Keterangan foto; Bukti konfirmasi redaksi media jelajahperkara desak Kapolres Toba sejak tanggal 22 Januari 2026 supaya memberantas perjudian tembak ikan di Toba.
Toba,Jelajahperkara| Berdasarkan sumber terpercaya bahwa omset Perjudian tembak ikan di Toba mencapai sekitar Ratusan Juta Rupiah perhari jika hitung sebulan mencapai miliaran rupiah, yang ini berasal dari masyarakat yang tergoda atas tipu daya Pihak bandar judi tembak ikan di Toba dengan iming-iming bisa menang namun hal yang mustahil dan ini hanya 1 banding 1000 yang bisa kemungkinan dapat keberuntungan.
Jika milyaran rupiah perbulannya omset Perjudian tembak ikan yang bersumber dari masyarakat tentunya perekonomian masyarakat akan terbunuh secara perlahan jika tidak ada larangan dan pencegahan dari praktik judi melanggar hukum tersebut.

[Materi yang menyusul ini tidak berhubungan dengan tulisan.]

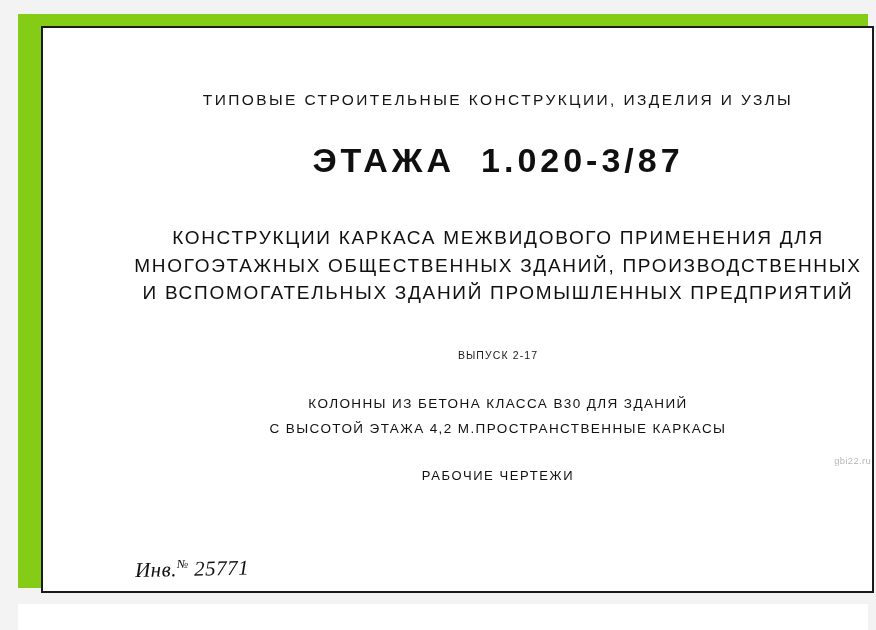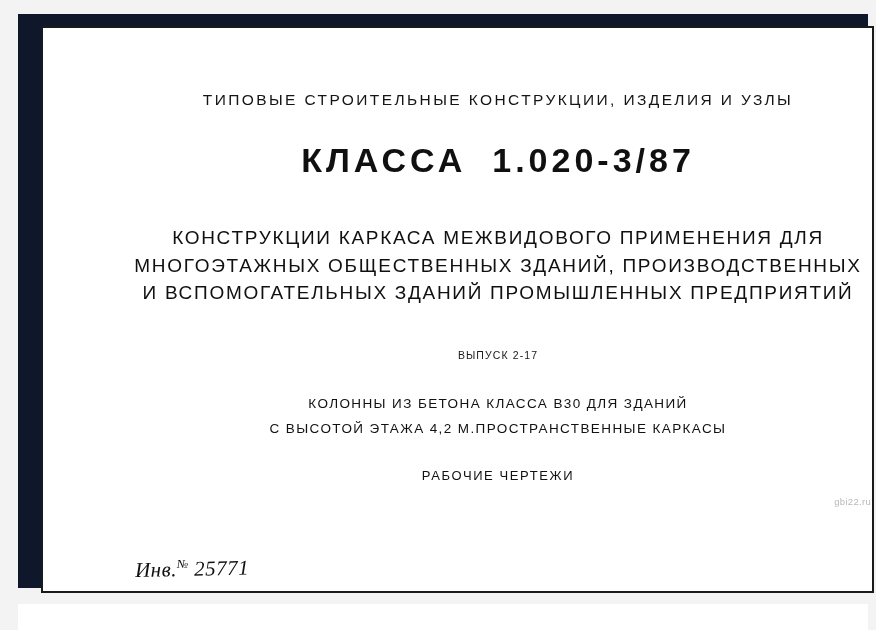--- a/index.html
+++ b/index.html
@@ -11,21 +11,21 @@
     width: 876px;
     height: 630px;
     overflow: hidden;
     font-family: "Liberation Sans", sans-serif;
     color: #0d0d0d;
   }
   #page {
     position: relative;
     width: 876px;
     height: 604px;
-    background: #0f172a;
+    background: #84cc16;
     text-decoration: underline;
   }
   
   #sheet-border {
     position: absolute;
     left: 41px;
     top: 26px;
     width: 833px;
     height: 567px;
     border: 2px solid #1a1a1a;
@@ -99,21 +99,21 @@
   }
   #doc-kind {
     margin-top: 30px;
     font-size: 13px;
     letter-spacing: 1.6px;
     color: #121212;
   }
   #watermark {
     position: absolute;
     right: 22px;
-    top: 428px;
+    top: 387px;
     font-size: 9.5px;
     letter-spacing: 0.3px;
     color: #b8b8b8;
   }
   #inventory {
     position: absolute;
     left: 32px;
     top: 490px;
     font-family: "Liberation Serif", serif;
     font-style: italic;
@@ -148,21 +148,21 @@
   <div class="scan-edge" id="edge-left"></div>
   <div class="scan-edge" id="edge-right"></div>
 
   <div id="sheet-border">
 
     <div id="content">
 
       <div class="ln" id="series-subject">ТИПОВЫЕ СТРОИТЕЛЬНЫЕ КОНСТРУКЦИИ, ИЗДЕЛИЯ И УЗЛЫ</div>
 
       <div class="ln" id="series-number">
-        <span>КЛАССА</span><span class="num-gap"></span><span>1.020-3/87</span>
+        <span>ЭТАЖА</span><span class="num-gap"></span><span>1.020-3/87</span>
       </div>
 
       <div id="title-block">
         <div class="ln">КОНСТРУКЦИИ КАРКАСА МЕЖВИДОВОГО ПРИМЕНЕНИЯ ДЛЯ</div>
         <div class="ln">МНОГОЭТАЖНЫХ ОБЩЕСТВЕННЫХ ЗДАНИЙ, ПРОИЗВОДСТВЕННЫХ</div>
         <div class="ln">И ВСПОМОГАТЕЛЬНЫХ ЗДАНИЙ ПРОМЫШЛЕННЫХ ПРЕДПРИЯТИЙ</div>
       </div>
 
       <div class="ln" id="issue">ВЫПУСК 2-17</div>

Karna sudah jelas Perjudian dalam bentuk apapun adalah dilarang oleh negara ada hukum yang mengaturnya yaitu Pasal 303 dan 303 bis KUHP, serta UU No. 7 Tahun 1974 tentang Penertiban Perjudian.
Sebagai Kapolres Toba, berkewajiban membersihkan Perjudian tembak ikan di Toba karna Polisi harus menangkap Pelaku judi berdasarkan UU Republik Indonesia dan seluruh Polri telah disumpah dihadapan Tuhan yang maha kuasa dan dihadapan masyarakat agar bertugas atas perintah negara menegakkan hukum.
Disamping dukungan penegakan hukum terkait biaya transportasi,makan minum seluruh kebutuhan hidup Kapolres dan Anggotanya serta keluarganya dibiayai oleh negara yang dananya bersumber dari masyarakat atas kepatuhannya tata kepada aturan negara sebagai disiplin membayar pajak.
Seharusnya Kapolres Toba AKBP Vinsensius Jimmy sadar akan jabatan yang diemban adalah karna masyarakat di Indonesia buka malah pelihara penjahat judi sebabkan munculnya kejahatan dalam lingkungan yaitu Pencurian, menyalahgunakan uang karna main judi dalam arti kejahatan terhadap keluarga anak dan istri karna yang digunakan untuk kebutuhan rumah tangga disalahgunakan untuk bermain judi.
Saat ini Kapolres Toba AKBP Vinsensius Jimmy berpura-pura bodoh artinya pura-pura tidak tahu kerja, jelas-jelas selama ini didesak oleh Pers media online jelajahperkara soal Pemberantasan judi tembak ikan di Toba namun tidak terlaksana dan aktif beroperasi Perjudian tembak ikan di Toba Sampai detik Senin 2 Maret 2026.
Kapolres Toba AKBP Vinsensius Jimmy hanya berpura-pura tidak tahu kerja dan sebenarnya untuk stop kegiatan judi tembak ikan di Toba hanya berikan perintah tegas secara jujur dan dugaan setoran ke Polres Toba di Stop, karna jika setoran judi tembak ikan di Stop tentunya tidak ada yang berani buka judi tembak ikan di Toba.
Masyarakat di Toba saat diwawancarai di beberapa Desa Kabupaten Toba tersebut merasa resah dengan adanya marak Perjudian tembak ikan di Toba.
Diharuskan Kapolres Toba AKBP Vinsensius Jimmy stop Perjudian tembak ikan di seluruh wilayah hukum Kepolisian Polres Toba.
Redaksi media online jelajahperkara.